Čech has no information from the state about any lawsuits. "For now it is a plan, he would not have been able to file suit before, [the purchase agreement] was just signed four days ago, it won't happen that fast," he told the Czech News Agency.
"[The minority shareholder] has the opportunity to sue, so let him do it. He filed suit alleging that the general meeting in July was invalid, but that has not yet been resolved, there is no judgement yet, and once there is one, the parties can appeal. Any drip today can raise hell and file a criminal complaint," Čech said.
The minority shareholder, who lives in Bratislava, Slovakia, is alleging that the board of AGPI was not authorized to sign the contract with the state about the sale of farm. He is filing suit alleging that the contract is therefore invalid.
The shareholder's attorney also said the shareholder was never informed about the next general meeting of AGPI, scheduled for 4 December. Čech, however, refutes that.
"The invitations went to all involved at the same time and in time, three days before the deadline. We sent them to him like we did to all the others. They are detailed, we reviewed them with a renowned [law] office in Prague as to what could be there and whether we could send them on that date. The date we put them into the envelopes was posted to the Internet," the AGPI representative said.
The firm does not yet know how it will spend the sum it is receiving for the facility. The management has reportedly not addressed the issue yet.
"We want, first and foremost, to pay down some of our loans and the rest? The sale is depriving the firm of production capacity, so I believe it could be used to recreate that. Those are our visions - the question is how the shareholders decide," Čech said.
The camp at Lety was opened in August 1940 by Protectorate authorities as a disciplinary labor camp. It was first intended for men who were unable to document their source of income.

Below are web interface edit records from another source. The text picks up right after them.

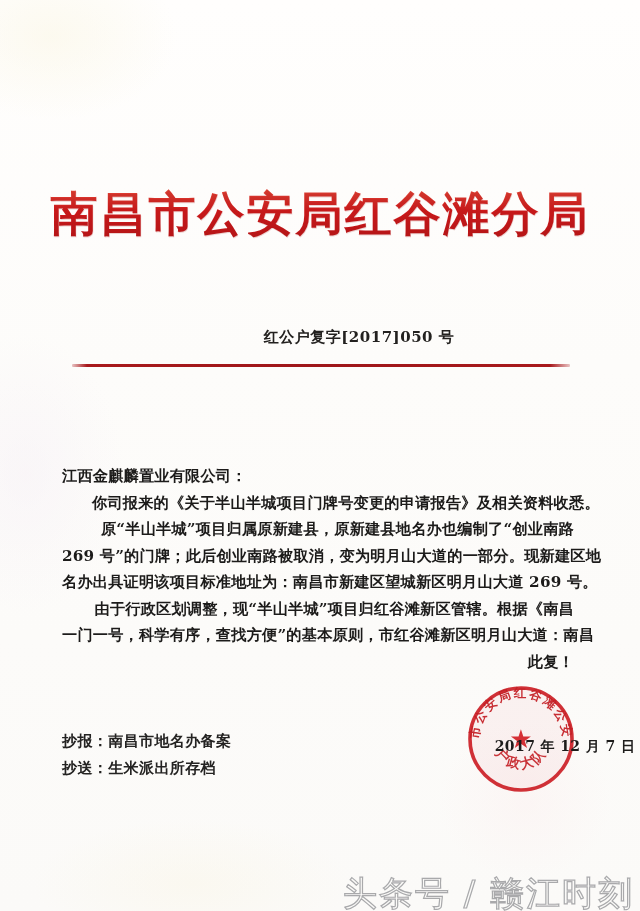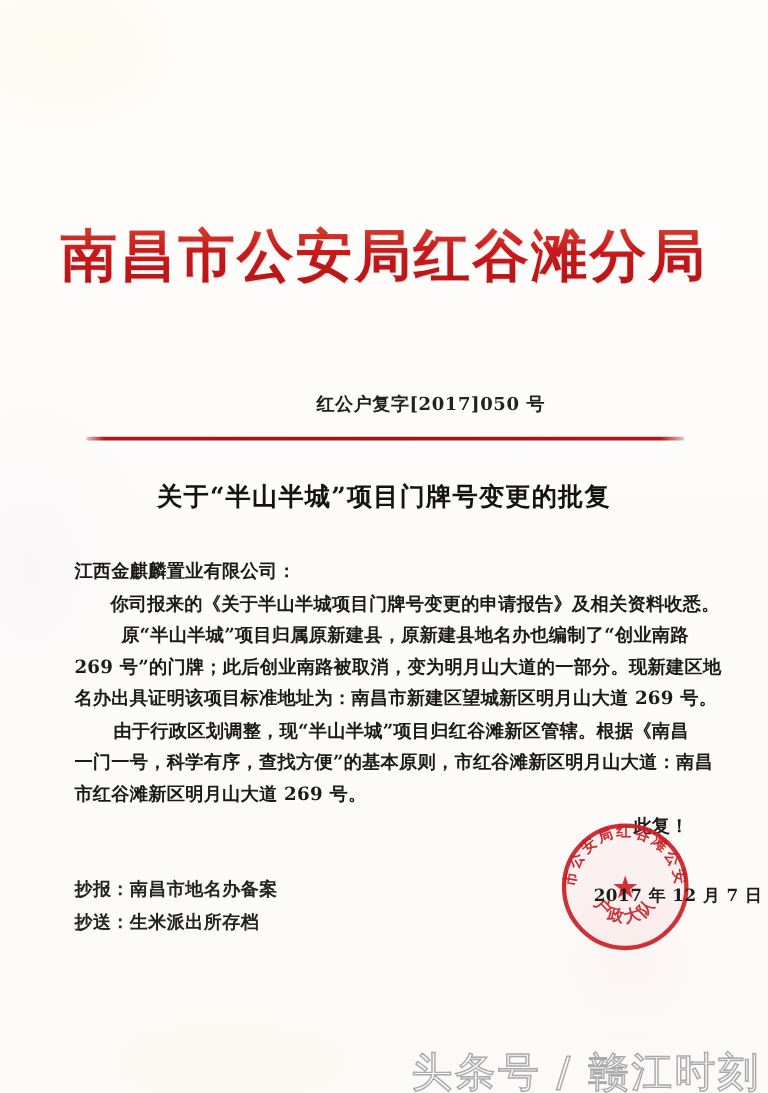--- a/index.html
+++ b/index.html
@@ -187,7 +187,6 @@
 
   <div class="red-rule"></div>
 
-  <div class="doc-title">关于“半山半城”项目门牌号变更的批复</div>
 
   <div class="body-block">
     <div class="body-line">江西金麒麟置业有限公司：</div>

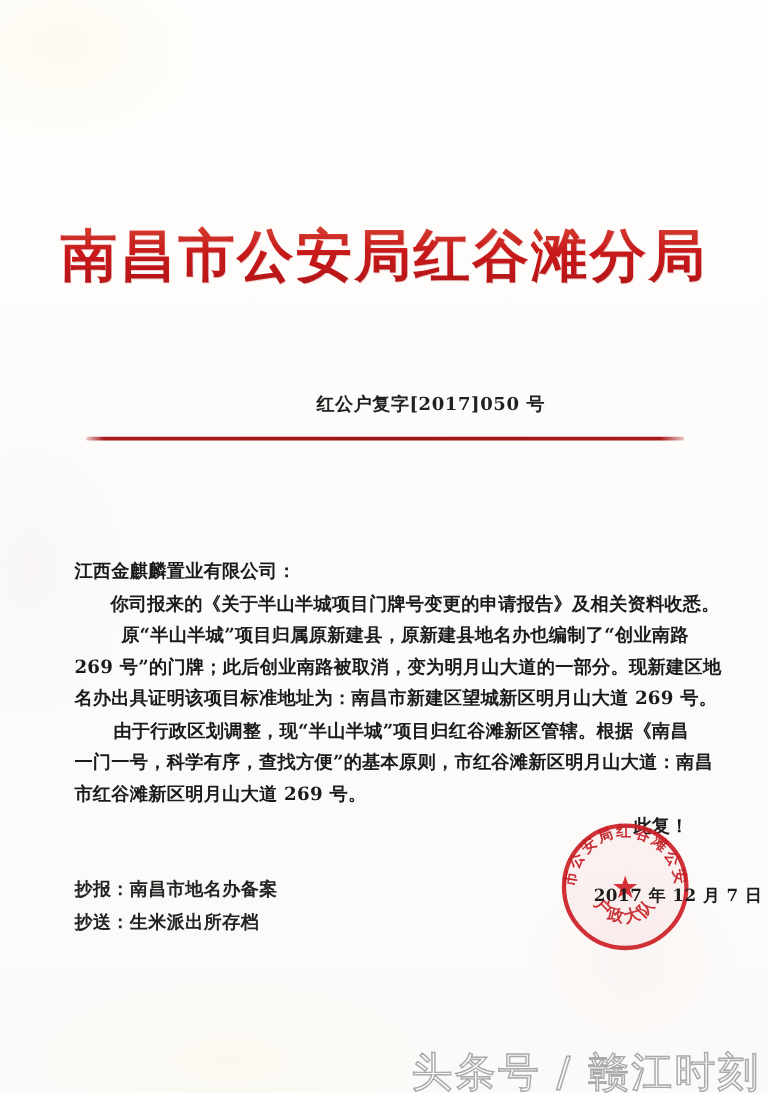--- a/index.html
+++ b/index.html
@@ -196,7 +196,6 @@
     <div class="body-line">名办出具证明该项目标准地址为：南昌市新建区望城新区明月山大道 269 号。</div>
     <div class="body-line indent">由于行政区划调整，现“半山半城”项目归红谷滩新区管辖。根据《南昌</div>
     <div class="body-line">一门一号，科学有序，查找方便”的基本原则，市红谷滩新区明月山大道：南昌</div>
-    <div class="body-line">市红谷滩新区明月山大道 269 号。</div>
     <div class="body-line indent">此复！</div>
   </div>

Persons living a travelling lifestyle were also meant to end up in the camp as well. A similar facility existed in Moravia at Hodonín u Kunštátu.
In January 1942 both camps were changed into internment camps, and in August "Gypsy camps" were established at both locations. From that time until May 1943, a total of 1 308 Romani people passed through the Lety camp, 327 of whom perished there and more than 500 of whom ended up at Auschwitz.
According to Nazi estimates, 90 % of Bohemian Roma were murdered at the time. The pig farm was built during communism beginning in 1972 and houses 13 000 pigs.
During the first phase of construction 10 feed halls were erected, followed by three more in the second phase, distributed over 7.1 hectares. The Museum of Romani Culture will be newly charged with taking care of the grounds of the former camp, according to the purchase agreement.